You are interpolating f(x) = 1/(1 + 25x²) on [−1, 1] using a degree-20 polynomial with 21 equally spaced nodes. You add 10 more equally spaced nodes to get a degree-30 polynomial. What most likely happens to the interpolation error near the endpoints?
AThe error decreases uniformly because more nodes always improve accuracy
BThe error near the endpoints increases dramatically due to the large values of |ω(x)| there for equally spaced nodes
CThe error stays roughly the same because both polynomials have the same function f
DThe error decreases near the endpoints but increases near the center
This is Runge's phenomenon. For equally spaced nodes, |ω(x)| is very small near the interval center but grows enormously near the endpoints. As you add more equally spaced nodes, this endpoint amplification gets worse, and the interpolating polynomial oscillates wildly there. The interpolation actually deteriorates near x = ±1 even as you add nodes. This is why node placement — not just node count — determines interpolation quality.
Question 2 Multiple Choice
In the interpolation error bound |E(x)| ≤ M/(n+1)! · |ω(x)|, which factor can a numerical analyst directly control by design choices?
AM = max|f^{(n+1)}|, by choosing a smoother function f
B|ω(x)| = |∏(x − xᵢ)|, by choosing where to place the interpolation nodes
CBoth M and |ω(x)| equally, since both depend on the polynomial degree
DNeither factor — both are determined entirely by the function f
M = max|f^{(n+1)}| depends only on the function being interpolated — you cannot change it. But |ω(x)| depends entirely on where you place the interpolation nodes, which is a design choice. This is why error analysis is a design tool: Chebyshev nodes are chosen precisely to minimize max|ω(x)| over the interval, giving the smallest possible worst-case error from the controllable factor.
Question 3 True / False
Replacing equally spaced nodes with Chebyshev nodes on [−1, 1] reduces the maximum value of |ω(x)| exponentially in n.
TTrue
FFalse
Answer: True
For n+1 Chebyshev nodes, max|ω(x)| over [−1, 1] equals 1/2ⁿ — exponentially small in n. For equally spaced nodes, the maximum of |ω(x)| grows rapidly. Chebyshev nodes cluster near the endpoints, where |ω| would otherwise be large, effectively spreading the node polynomial's values more evenly across the interval.
Question 4 True / False
Adding more interpolation nodes typically reduces the interpolation error for any function.
TTrue
FFalse
Answer: False
Runge's phenomenon shows this is false. For equally spaced nodes and certain functions (like Runge's function f(x) = 1/(1+25x²)), the interpolation error near the endpoints grows without bound as you add more nodes. The error depends on both M/(n+1)! (which decreases) and max|ω(x)| (which increases rapidly for equally spaced nodes). The product can diverge, making interpolation worse.
Question 5 Short Answer
The interpolation error bound |E(x)| ≤ M/(n+1)! · |ω(x)| separates into two factors. What distinct insight does each factor provide, and why does that separation matter practically?

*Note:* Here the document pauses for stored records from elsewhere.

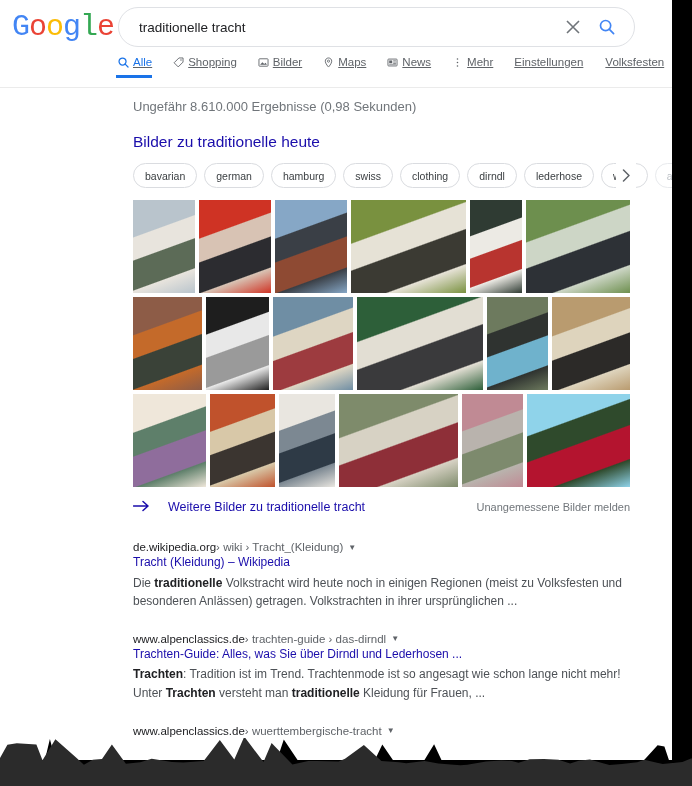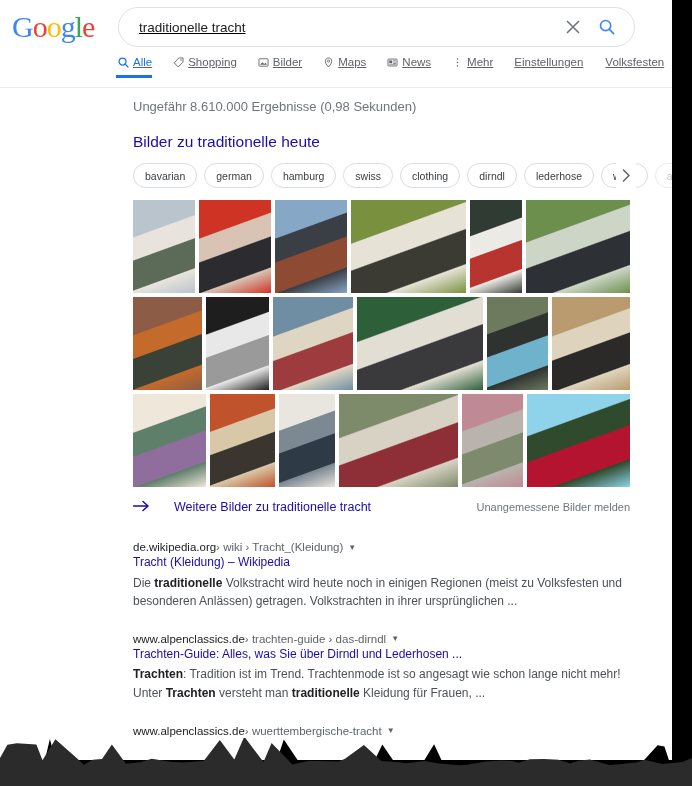--- a/index.html
+++ b/index.html
@@ -35,7 +35,7 @@
     left: 12px; top: 10px;
     font-size: 30px;
     letter-spacing: -1px;
-    font-family: Liberation Serif, serif;
+    font-family: Liberation Mono, monospace;
     font-weight: 400;
     user-select: none;
   }

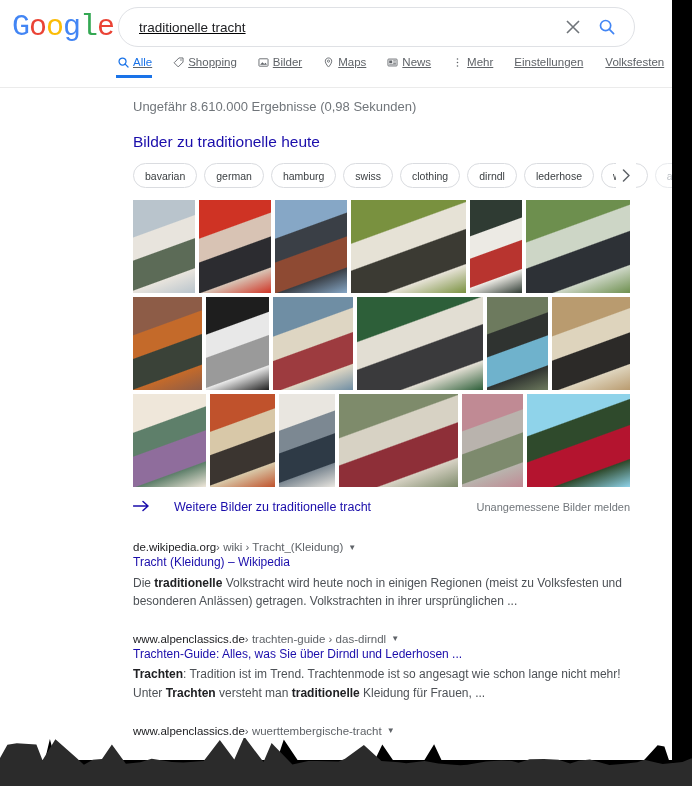--- a/index.html
+++ b/index.html
@@ -56,7 +56,6 @@
     display: flex;
     align-items: center;
     padding: 0 14px 0 18px;
-    text-decoration: underline;
   }
   .searchbox .q {
     flex: 1;

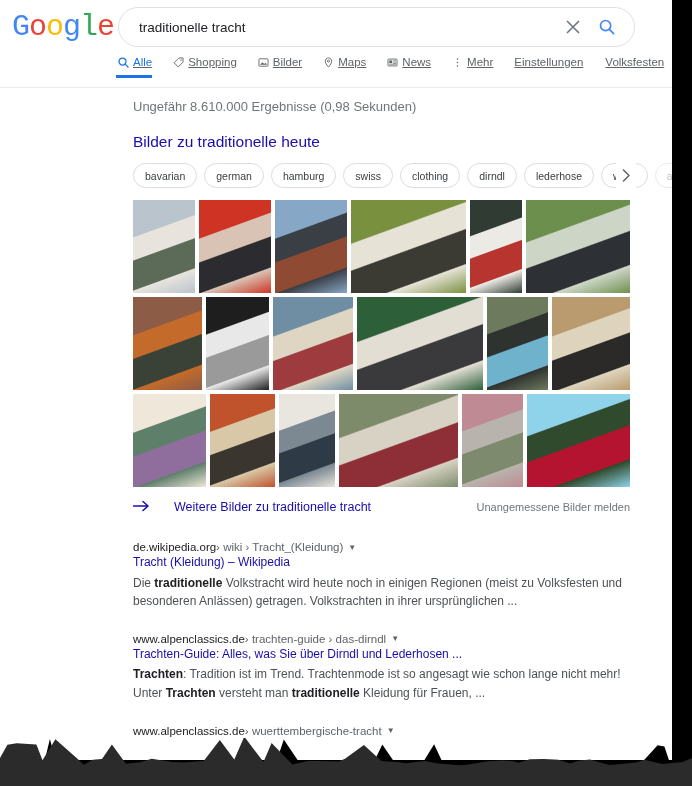--- a/index.html
+++ b/index.html
@@ -164,7 +164,7 @@
     width: 497px;
   }
   .morelink {
-    display: flex; align-items: center; gap: 24px;
+    display: flex; align-items: center; gap: 18px;
     color: #1a0dab; font-size: 12.5px; cursor: pointer;
   }
   .arrow-r { color: #1a0dab; font-size: 14px; }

Think about your answer, then reveal below.
Model answer: The factor M/(n+1)! measures the function's intrinsic complexity — how much its (n+1)-th derivative fluctuates — which is a property of f that the analyst cannot change. The factor |ω(x)| = |∏(x − xᵢ)| measures how the chosen node placement spreads the interpolation across the interval, which the analyst can control. The separation matters because it identifies what is within the analyst's power: by choosing Chebyshev nodes instead of equally spaced nodes, you minimize max|ω(x)|, dramatically reducing the worst-case error regardless of f's behavior.
This two-factor structure turns error analysis from a passive measurement into an active design tool. You cannot improve the bound by making f smoother, but you can choose nodes that keep |ω(x)| small everywhere — and the error bound tells you exactly how much improvement to expect.